-- DATASET follows --

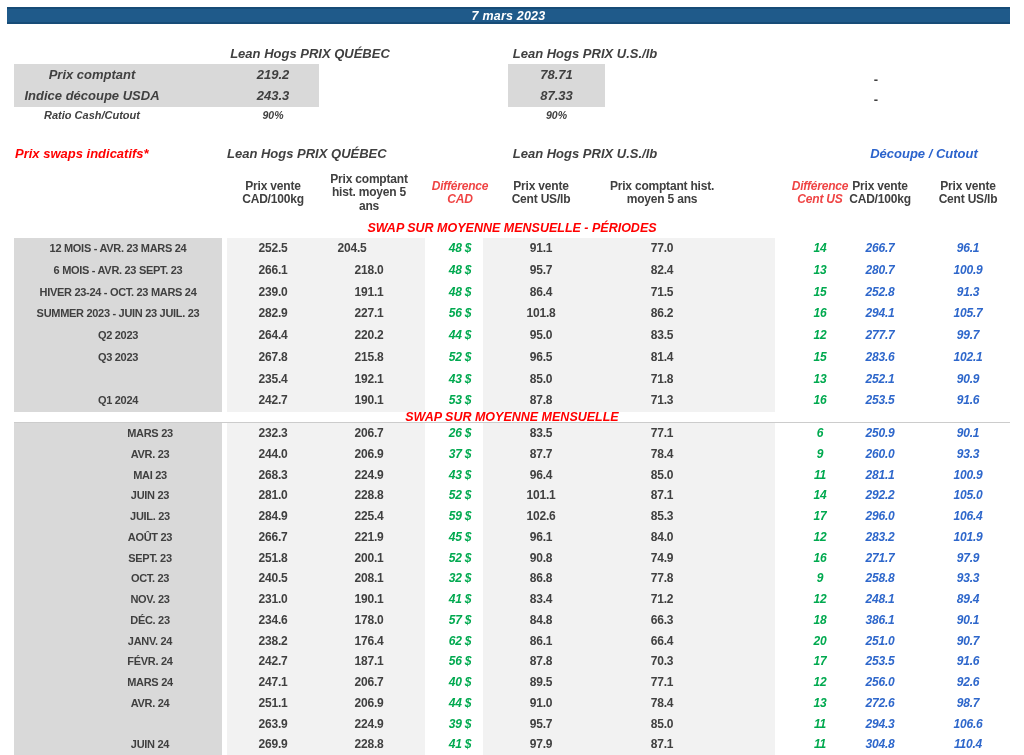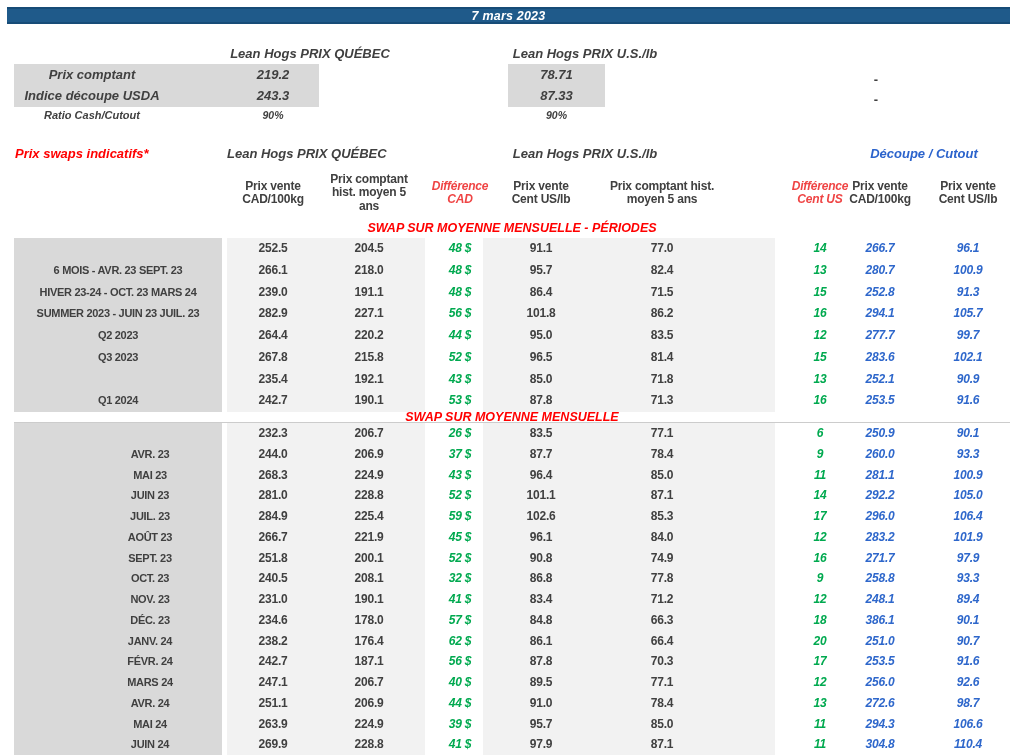--- a/index.html
+++ b/index.html
@@ -113,6 +113,7 @@
 <div class="abs band" style="left:483px;top:238px;width:292px;height:174px;"></div>
 <div class="abs" style="left:0;top:238px;width:1024px;height:174px;">
     <div class="trow" style="top: 0px; height: 21.75px;">
+      <div class="rlabel" style="left: 14px; width: 208px; line-height: 21.75px;">12 MOIS - AVR. 23 MARS 24</div>
       <div class="cell v" style="left: 227px; width: 92px; line-height: 21.75px;">252.5</div>
       <div class="cell v" style="left: 323px; width: 92px; line-height: 21.75px;">204.5</div>
       <div class="cell g" style="left: 418px; width: 84px; line-height: 21.75px;">48 $</div>

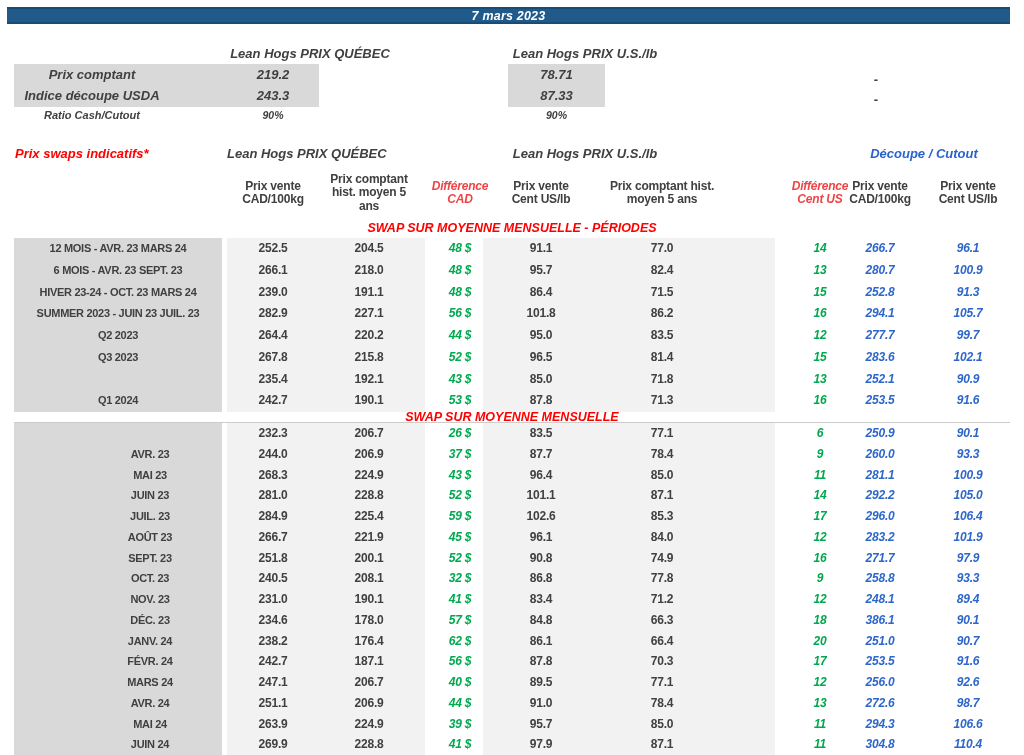--- a/index.html
+++ b/index.html
@@ -115,7 +115,7 @@
     <div class="trow" style="top: 0px; height: 21.75px;">
       <div class="rlabel" style="left: 14px; width: 208px; line-height: 21.75px;">12 MOIS - AVR. 23 MARS 24</div>
       <div class="cell v" style="left: 227px; width: 92px; line-height: 21.75px;">252.5</div>
-      <div class="cell v" style="left: 323px; width: 92px; line-height: 21.75px;">204.5</div>
+      <div class="cell v" style="left: 306px; width: 92px; line-height: 21.75px;">204.5</div>
       <div class="cell g" style="left: 418px; width: 84px; line-height: 21.75px;">48 $</div>
       <div class="cell v" style="left: 495px; width: 92px; line-height: 21.75px;">91.1</div>
       <div class="cell v" style="left: 616px; width: 92px; line-height: 21.75px;">77.0</div>

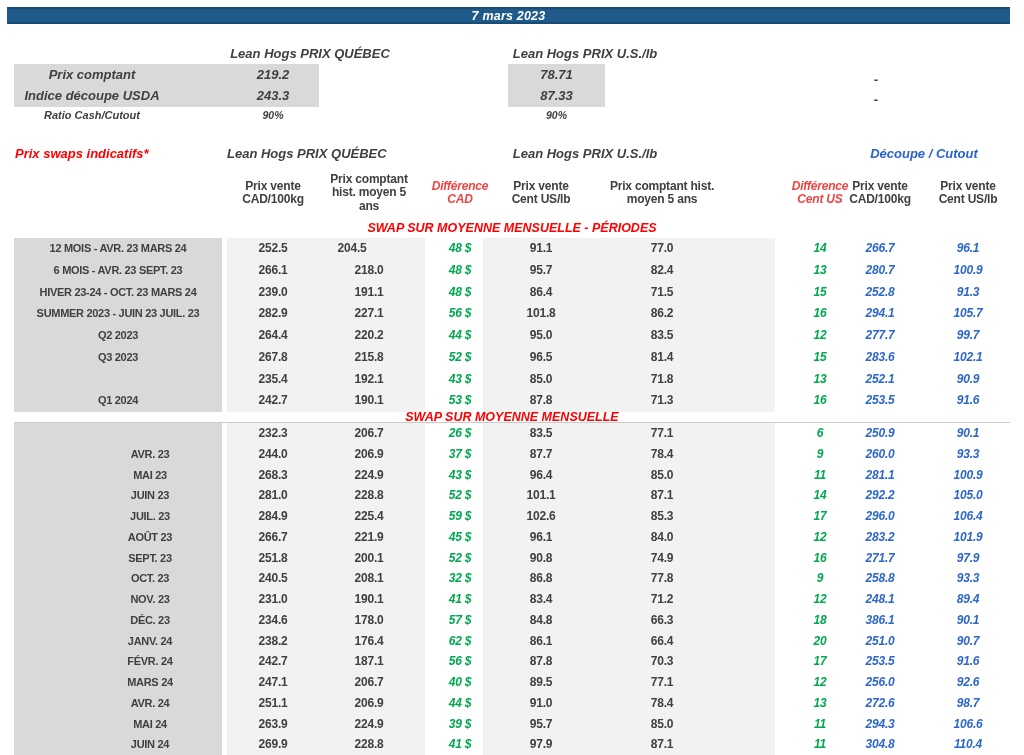--- a/index.html
+++ b/index.html
@@ -208,6 +208,7 @@
 <div class="abs band" style="left:483px;top:423px;width:292px;height:332px;"></div>
 <div class="abs" style="left:0;top:423px;width:1024px;height:332px;">
     <div class="trow" style="top: 0px; height: 20.75px;">
+      <div class="rlabel" style="left: 40px; width: 220px; line-height: 20.75px;">MARS 23</div>
       <div class="cell v" style="left: 227px; width: 92px; line-height: 20.75px;">232.3</div>
       <div class="cell v" style="left: 323px; width: 92px; line-height: 20.75px;">206.7</div>
       <div class="cell g" style="left: 418px; width: 84px; line-height: 20.75px;">26 $</div>

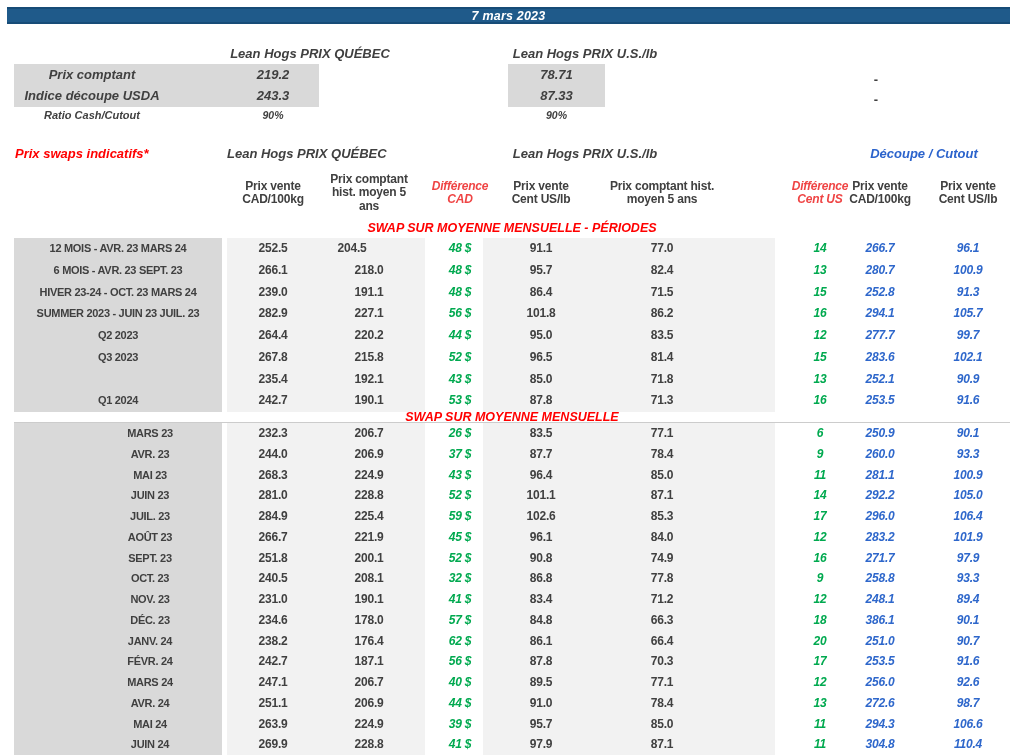--- a/index.html
+++ b/index.html
@@ -362,7 +362,6 @@
       <div class="cell b" style="left: 926px; width: 84px; line-height: 20.75px;">98.7</div>
     </div>
     <div class="trow" style="top: 290.5px; height: 20.75px;">
-      <div class="rlabel" style="left: 40px; width: 220px; line-height: 20.75px;">MAI 24</div>
       <div class="cell v" style="left: 227px; width: 92px; line-height: 20.75px;">263.9</div>
       <div class="cell v" style="left: 323px; width: 92px; line-height: 20.75px;">224.9</div>
       <div class="cell g" style="left: 418px; width: 84px; line-height: 20.75px;">39 $</div>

-- DATASET concluded --

> **EXERCISE BRIEF**
Set down each record above exactly as it stands and leave out all pictures.

> **RESPONSE BELOW**
--- a/index.html
+++ b/index.html
@@ -113,6 +113,7 @@
 <div class="abs band" style="left:483px;top:238px;width:292px;height:174px;"></div>
 <div class="abs" style="left:0;top:238px;width:1024px;height:174px;">
     <div class="trow" style="top: 0px; height: 21.75px;">
+      <div class="rlabel" style="left: 14px; width: 208px; line-height: 21.75px;">12 MOIS - AVR. 23 MARS 24</div>
       <div class="cell v" style="left: 227px; width: 92px; line-height: 21.75px;">252.5</div>
       <div class="cell v" style="left: 323px; width: 92px; line-height: 21.75px;">204.5</div>
       <div class="cell g" style="left: 418px; width: 84px; line-height: 21.75px;">48 $</div>

--- a/index.html
+++ b/index.html
@@ -115,7 +115,7 @@
     <div class="trow" style="top: 0px; height: 21.75px;">
       <div class="rlabel" style="left: 14px; width: 208px; line-height: 21.75px;">12 MOIS - AVR. 23 MARS 24</div>
       <div class="cell v" style="left: 227px; width: 92px; line-height: 21.75px;">252.5</div>
-      <div class="cell v" style="left: 323px; width: 92px; line-height: 21.75px;">204.5</div>
+      <div class="cell v" style="left: 306px; width: 92px; line-height: 21.75px;">204.5</div>
       <div class="cell g" style="left: 418px; width: 84px; line-height: 21.75px;">48 $</div>
       <div class="cell v" style="left: 495px; width: 92px; line-height: 21.75px;">91.1</div>
       <div class="cell v" style="left: 616px; width: 92px; line-height: 21.75px;">77.0</div>

--- a/index.html
+++ b/index.html
@@ -208,6 +208,7 @@
 <div class="abs band" style="left:483px;top:423px;width:292px;height:332px;"></div>
 <div class="abs" style="left:0;top:423px;width:1024px;height:332px;">
     <div class="trow" style="top: 0px; height: 20.75px;">
+      <div class="rlabel" style="left: 40px; width: 220px; line-height: 20.75px;">MARS 23</div>
       <div class="cell v" style="left: 227px; width: 92px; line-height: 20.75px;">232.3</div>
       <div class="cell v" style="left: 323px; width: 92px; line-height: 20.75px;">206.7</div>
       <div class="cell g" style="left: 418px; width: 84px; line-height: 20.75px;">26 $</div>

--- a/index.html
+++ b/index.html
@@ -362,7 +362,6 @@
       <div class="cell b" style="left: 926px; width: 84px; line-height: 20.75px;">98.7</div>
     </div>
     <div class="trow" style="top: 290.5px; height: 20.75px;">
-      <div class="rlabel" style="left: 40px; width: 220px; line-height: 20.75px;">MAI 24</div>
       <div class="cell v" style="left: 227px; width: 92px; line-height: 20.75px;">263.9</div>
       <div class="cell v" style="left: 323px; width: 92px; line-height: 20.75px;">224.9</div>
       <div class="cell g" style="left: 418px; width: 84px; line-height: 20.75px;">39 $</div>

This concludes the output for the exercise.